__Exercise description__
Your output must reproduce all the records below precisely and contain no pictures.

__Records__

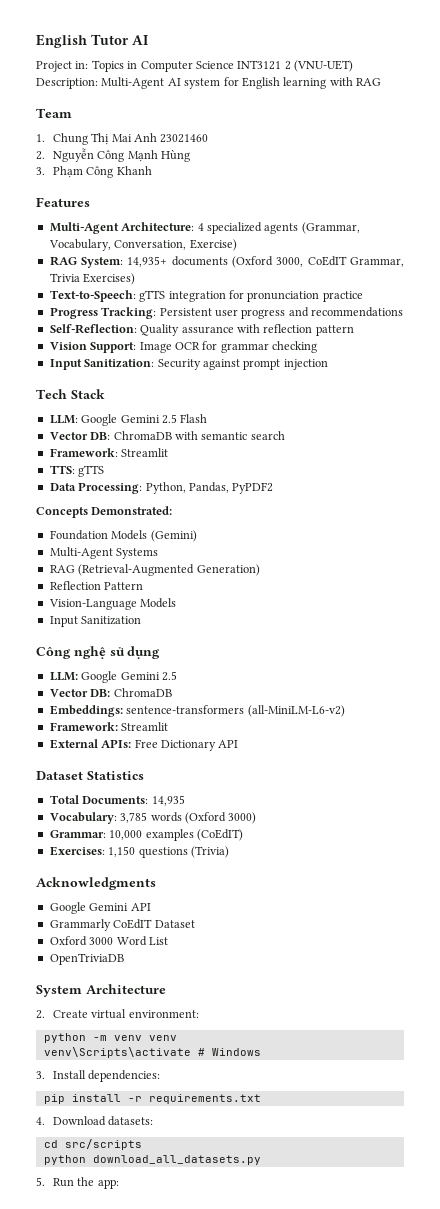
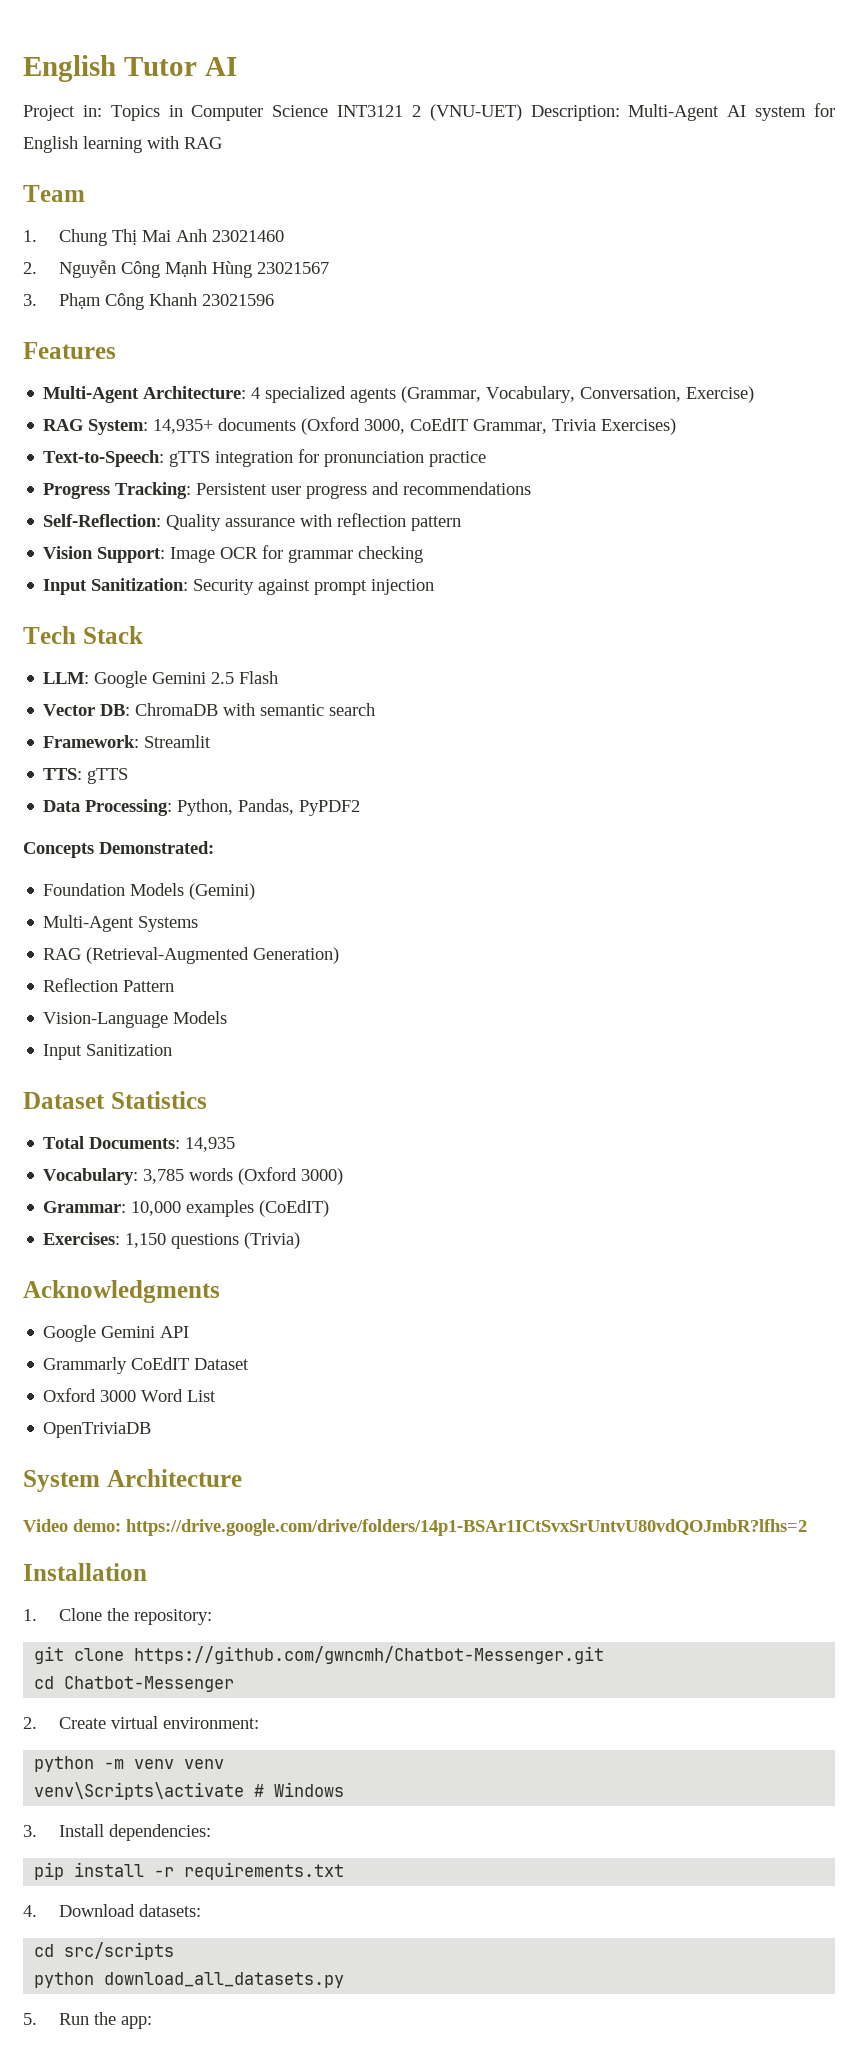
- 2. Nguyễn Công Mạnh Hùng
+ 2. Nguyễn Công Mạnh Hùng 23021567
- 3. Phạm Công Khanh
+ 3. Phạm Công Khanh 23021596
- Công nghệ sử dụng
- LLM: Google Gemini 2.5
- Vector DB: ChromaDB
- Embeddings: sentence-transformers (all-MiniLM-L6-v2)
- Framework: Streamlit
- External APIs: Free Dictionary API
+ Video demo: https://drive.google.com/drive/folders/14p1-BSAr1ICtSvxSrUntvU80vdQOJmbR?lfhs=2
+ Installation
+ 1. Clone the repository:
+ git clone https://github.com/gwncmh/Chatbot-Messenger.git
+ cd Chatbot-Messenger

__Solved problem__
- 2. Nguyễn Công Mạnh Hùng
+ 2. Nguyễn Công Mạnh Hùng 23021567
- 3. Phạm Công Khanh
+ 3. Phạm Công Khanh 23021596
- Công nghệ sử dụng
- LLM: Google Gemini 2.5
- Vector DB: ChromaDB
- Embeddings: sentence-transformers (all-MiniLM-L6-v2)
- Framework: Streamlit
- External APIs: Free Dictionary API
+ Video demo: https://drive.google.com/drive/folders/14p1-BSAr1ICtSvxSrUntvU80vdQOJmbR?lfhs=2
+ Installation
+ 1. Clone the repository:
+ git clone https://github.com/gwncmh/Chatbot-Messenger.git
+ cd Chatbot-Messenger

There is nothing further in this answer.